Stent grafts or covered stent are usually more likely to prevent tumor ingrowth than bare stents. Gwon reported that the stent graft may prolong the patency rate in the hilar malignant obstruction (2, 4). However, there are few limitations in the use of a stent graft or covered stent for treating the advanced hilar bile duct malignancies. There is a risk of occlusion of branching or contra-lateral bile ducts in a covered stent or stent graft. The other possible limitation is the potential risk of migration. Hence, the partially covered stents were made with bare ends, which provides better anchoring and stabilization. In this Y-covered stent design, bare stent extensions on each end of the covered stents (main trunk, ipsilateral proximal limb, and contra-lateral limbs) will limit the chances of migration (Fig. 1A). In this case, a silicone-covered self-expandable stent system was used, because it provides a larger lumen for bile flow and does not allow as much sludge build-up or occlusion as the polyethylene-covered stent (9).
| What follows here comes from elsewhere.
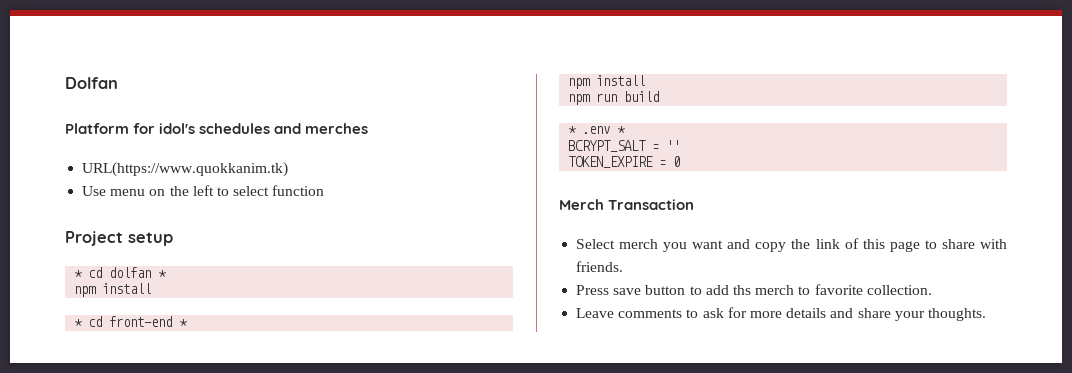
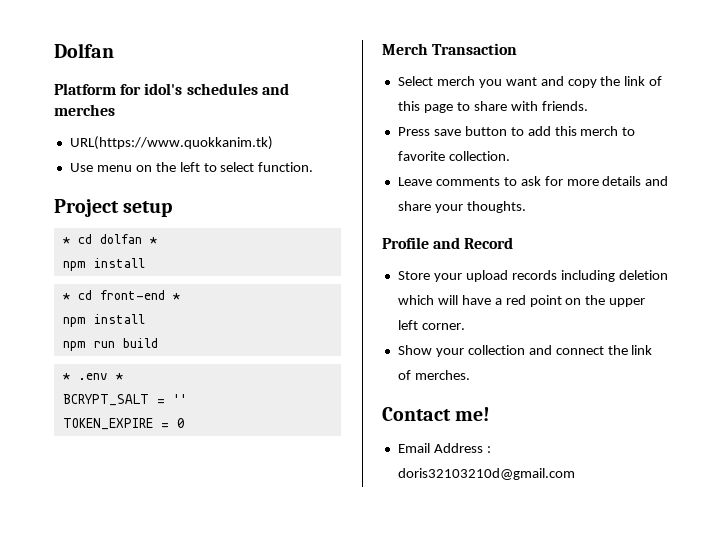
[272,185,325,196] function -> [258,162,314,172] function.
[732,285,751,295] ths -> [554,126,577,136] this
(986, 314) none -> [382,237,514,249] [397,270,668,282] [397,295,646,307] [397,320,465,330] [397,345,653,357] [397,370,470,380] [382,407,491,421] [397,443,491,453] [397,468,575,480] // Profile and Record // Store your upload records including deletion which will have a red point on the upper left corner. // Show your collection and connect the link of merches. // Contact me! // Email Address : doris32103210d@gmail.com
Currently there have been only a few stent trials performed for the palliative treatment of the hepatic hilar malignant obstruction (1, 4, 5), and the image appearances of the hilar lesions have seemed to be satisfactory. However, long-term or mid-term clinical outcome studies, including the occurrence of reobstruction after the stent insertions, are still sparse. In fact additional therapies including the radiotherapy, photodynamic therapy, and chemotherapy can lead to longer symptomatic survival, or to longer phases of stent patency after the conservative biliary drainage (7, 10). It is hoped that this new stent design may give clinicians the opportunity to offer a long-term patent rate, with its covered stent inserted by the Y-shaped stent-by-stent deployment.

In conclusion, the newly designed Y-shaped covered stent placement for hilar malignancies provides the following advantages: its ability to drain the bile ducts of both lobes of liver; and the suppression of the tumor ingrowth effectively, by using silicon covered stents without structural occlusion of contra-lateral bile ducts. However there is a need for further clinical studies to confirm its long term patency and the ease of the restenting technique.